Under Rule 60(c), all Rule 60(b) motions must be made within a "reasonable time." While categories (1)–(3) carry a one-year outer limit, category (6) has no fixed deadline but still requires timeliness.
Court's Analysis and Ruling
Judge Nelson denied the motion on two independent grounds.
Untimeliness
The motion was filed more than five years after the initial dismissal and more than two years after the court denied the Second Motion to Reopen. Although the court acknowledged that Fleming may have needed time to accumulate funds for the filing fee, it found the delay unreasonably long. The court also noted that some of the events described in the complaint occurred approximately ten years ago, and that allowing the case to proceed at this late stage would prejudice the defendants.
Futility
Reopening the case would be futile because the statute of limitations applicable to Fleming's claims under the Federal Tort Claims Act (FTCA), 28 U.S.C. § 2401, had already expired. The FTCA is the statute that allows individuals to sue the federal government for certain tortious acts of its employees. Because the limitations period had run, the court found that reopening the case would only result in its immediate dismissal.

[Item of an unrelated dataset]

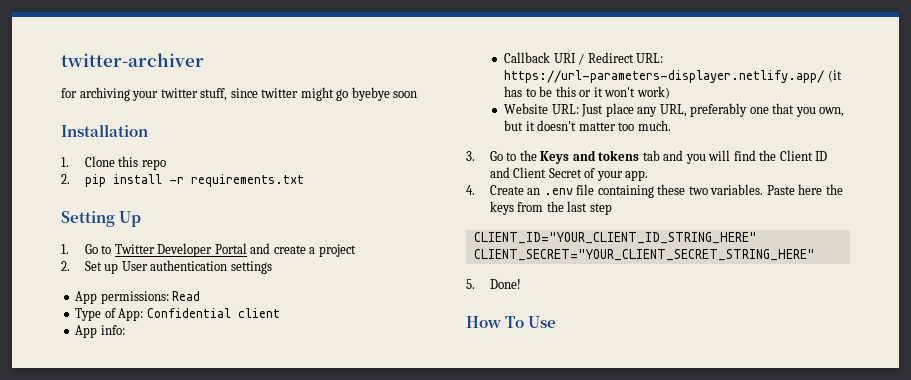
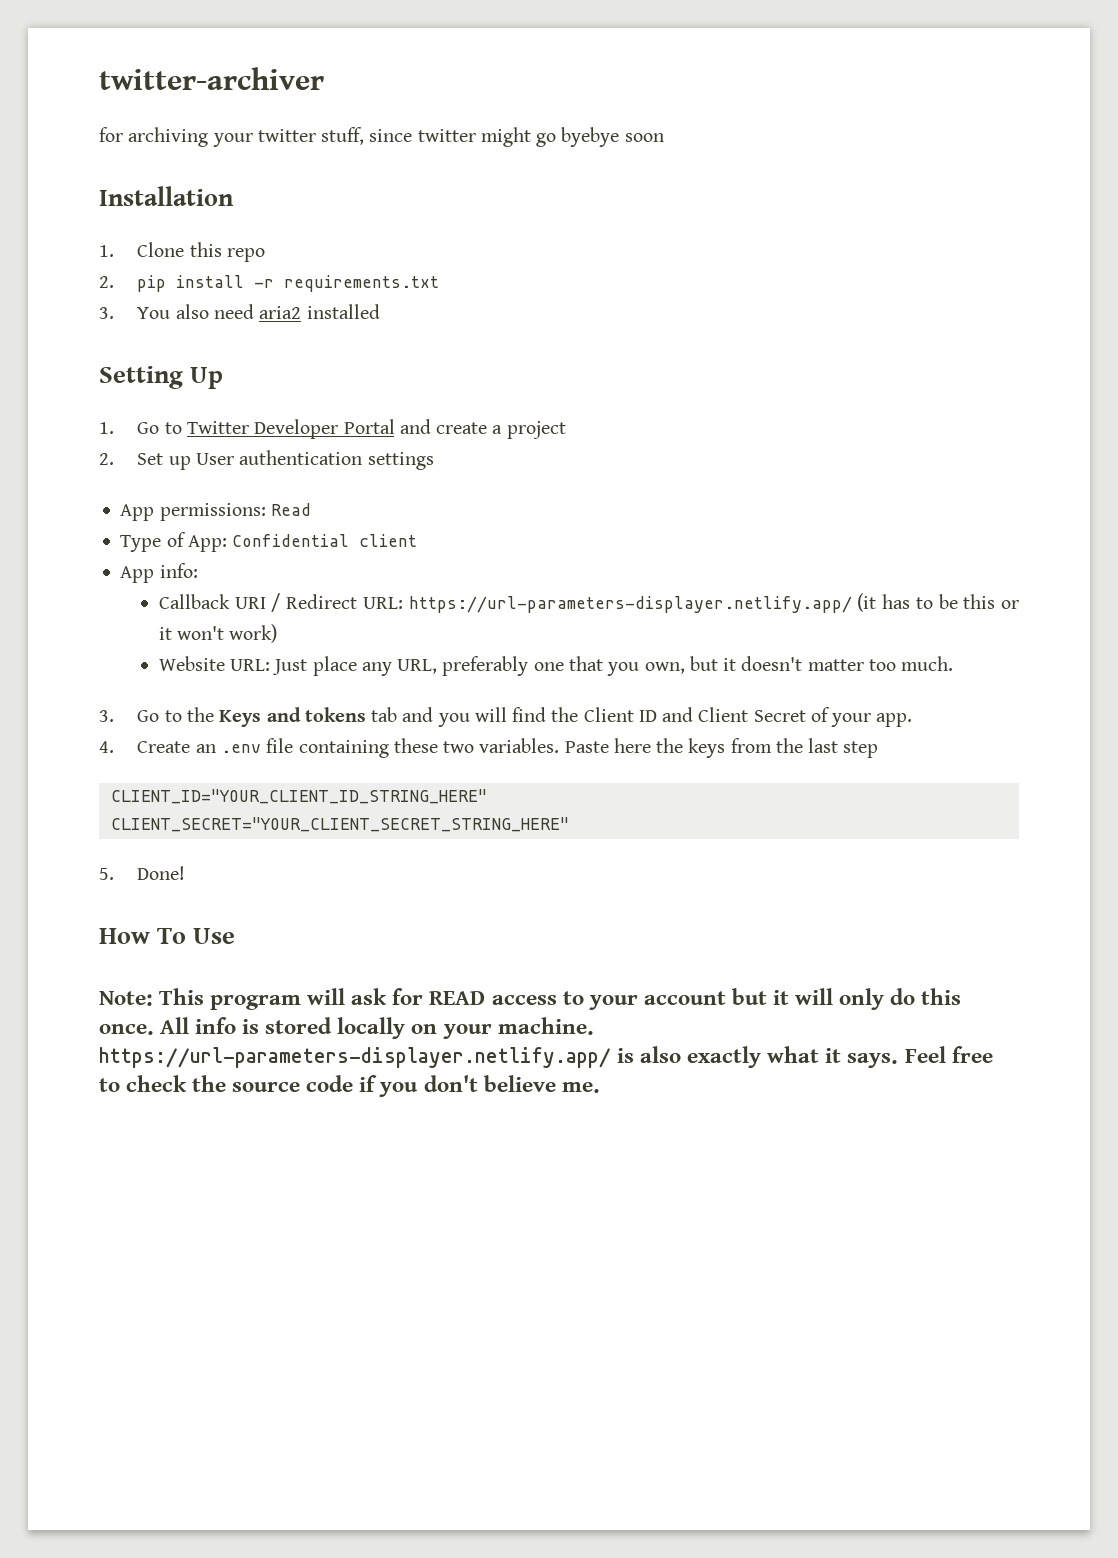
(304, 180) none -> [99,304,380,319] // 3. You also need aria2 installed
(557, 322) none -> [99,988,962,1010] [99,1017,594,1039] [99,1046,993,1068] [99,1075,600,1097] // Note: This program will ask for READ access to your account but it will only do this once. All info is stored locally on your machine. https://url-parameters-displayer.netlify.app/ is also exactly what it says. Feel free to check the source code if you don't believe me.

The court also noted that Rule 60(b)(6) cannot be used as a vehicle to circumvent an expired statute of limitations. Additionally, the court observed that if it allowed reopening and then dismissed the case, Fleming would lose her filing fee — a practical concern the court chose to avoid by returning her checks without depositing them.
Judge Nelson denied the Third Motion to Reopen [Doc. No. 82] and directed the Clerk of Court to return Fleming's submitted checks.